_ABOUT THIS EXERCISE_: Exact reproduction is required for all entries.

_RECORDS SUPPLIED_:
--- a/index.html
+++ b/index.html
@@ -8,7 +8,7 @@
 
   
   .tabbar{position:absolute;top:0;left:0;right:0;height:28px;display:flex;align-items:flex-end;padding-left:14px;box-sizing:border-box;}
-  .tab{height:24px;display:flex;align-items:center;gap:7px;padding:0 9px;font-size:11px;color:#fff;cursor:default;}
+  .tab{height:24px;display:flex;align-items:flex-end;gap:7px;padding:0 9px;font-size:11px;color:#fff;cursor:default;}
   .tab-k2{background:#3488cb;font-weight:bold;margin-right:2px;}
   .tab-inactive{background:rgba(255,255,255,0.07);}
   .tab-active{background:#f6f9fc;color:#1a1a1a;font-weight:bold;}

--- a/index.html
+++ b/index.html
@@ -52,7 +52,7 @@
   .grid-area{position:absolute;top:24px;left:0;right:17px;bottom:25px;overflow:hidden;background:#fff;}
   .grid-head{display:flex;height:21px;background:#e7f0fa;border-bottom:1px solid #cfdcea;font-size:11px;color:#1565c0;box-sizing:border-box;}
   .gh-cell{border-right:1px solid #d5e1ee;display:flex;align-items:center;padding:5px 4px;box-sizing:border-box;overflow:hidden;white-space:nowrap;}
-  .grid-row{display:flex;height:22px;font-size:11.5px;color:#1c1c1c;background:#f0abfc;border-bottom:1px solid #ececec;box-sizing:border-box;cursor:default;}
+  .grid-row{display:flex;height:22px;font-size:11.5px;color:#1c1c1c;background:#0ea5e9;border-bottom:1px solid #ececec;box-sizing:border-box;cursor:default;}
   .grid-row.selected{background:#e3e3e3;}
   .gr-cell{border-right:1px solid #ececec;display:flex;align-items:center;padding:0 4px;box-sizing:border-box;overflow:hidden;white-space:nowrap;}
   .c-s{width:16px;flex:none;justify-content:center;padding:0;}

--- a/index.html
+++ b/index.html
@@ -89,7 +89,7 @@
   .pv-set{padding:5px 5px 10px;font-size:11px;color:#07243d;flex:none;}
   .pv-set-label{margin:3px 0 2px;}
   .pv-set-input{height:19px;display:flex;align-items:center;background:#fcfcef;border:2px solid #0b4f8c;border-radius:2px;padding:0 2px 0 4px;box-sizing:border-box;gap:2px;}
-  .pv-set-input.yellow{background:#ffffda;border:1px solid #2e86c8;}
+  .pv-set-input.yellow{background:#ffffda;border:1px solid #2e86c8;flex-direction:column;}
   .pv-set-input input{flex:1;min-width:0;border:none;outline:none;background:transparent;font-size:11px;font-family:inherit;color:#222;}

_TASK ANSWER_:
--- a/index.html
+++ b/index.html
@@ -8,7 +8,7 @@
 
   
   .tabbar{position:absolute;top:0;left:0;right:0;height:28px;display:flex;align-items:flex-end;padding-left:14px;box-sizing:border-box;}
-  .tab{height:24px;display:flex;align-items:center;gap:7px;padding:0 9px;font-size:11px;color:#fff;cursor:default;}
+  .tab{height:24px;display:flex;align-items:flex-end;gap:7px;padding:0 9px;font-size:11px;color:#fff;cursor:default;}
   .tab-k2{background:#3488cb;font-weight:bold;margin-right:2px;}
   .tab-inactive{background:rgba(255,255,255,0.07);}
   .tab-active{background:#f6f9fc;color:#1a1a1a;font-weight:bold;}

--- a/index.html
+++ b/index.html
@@ -52,7 +52,7 @@
   .grid-area{position:absolute;top:24px;left:0;right:17px;bottom:25px;overflow:hidden;background:#fff;}
   .grid-head{display:flex;height:21px;background:#e7f0fa;border-bottom:1px solid #cfdcea;font-size:11px;color:#1565c0;box-sizing:border-box;}
   .gh-cell{border-right:1px solid #d5e1ee;display:flex;align-items:center;padding:5px 4px;box-sizing:border-box;overflow:hidden;white-space:nowrap;}
-  .grid-row{display:flex;height:22px;font-size:11.5px;color:#1c1c1c;background:#f0abfc;border-bottom:1px solid #ececec;box-sizing:border-box;cursor:default;}
+  .grid-row{display:flex;height:22px;font-size:11.5px;color:#1c1c1c;background:#0ea5e9;border-bottom:1px solid #ececec;box-sizing:border-box;cursor:default;}
   .grid-row.selected{background:#e3e3e3;}
   .gr-cell{border-right:1px solid #ececec;display:flex;align-items:center;padding:0 4px;box-sizing:border-box;overflow:hidden;white-space:nowrap;}
   .c-s{width:16px;flex:none;justify-content:center;padding:0;}

--- a/index.html
+++ b/index.html
@@ -89,7 +89,7 @@
   .pv-set{padding:5px 5px 10px;font-size:11px;color:#07243d;flex:none;}
   .pv-set-label{margin:3px 0 2px;}
   .pv-set-input{height:19px;display:flex;align-items:center;background:#fcfcef;border:2px solid #0b4f8c;border-radius:2px;padding:0 2px 0 4px;box-sizing:border-box;gap:2px;}
-  .pv-set-input.yellow{background:#ffffda;border:1px solid #2e86c8;}
+  .pv-set-input.yellow{background:#ffffda;border:1px solid #2e86c8;flex-direction:column;}
   .pv-set-input input{flex:1;min-width:0;border:none;outline:none;background:transparent;font-size:11px;font-family:inherit;color:#222;}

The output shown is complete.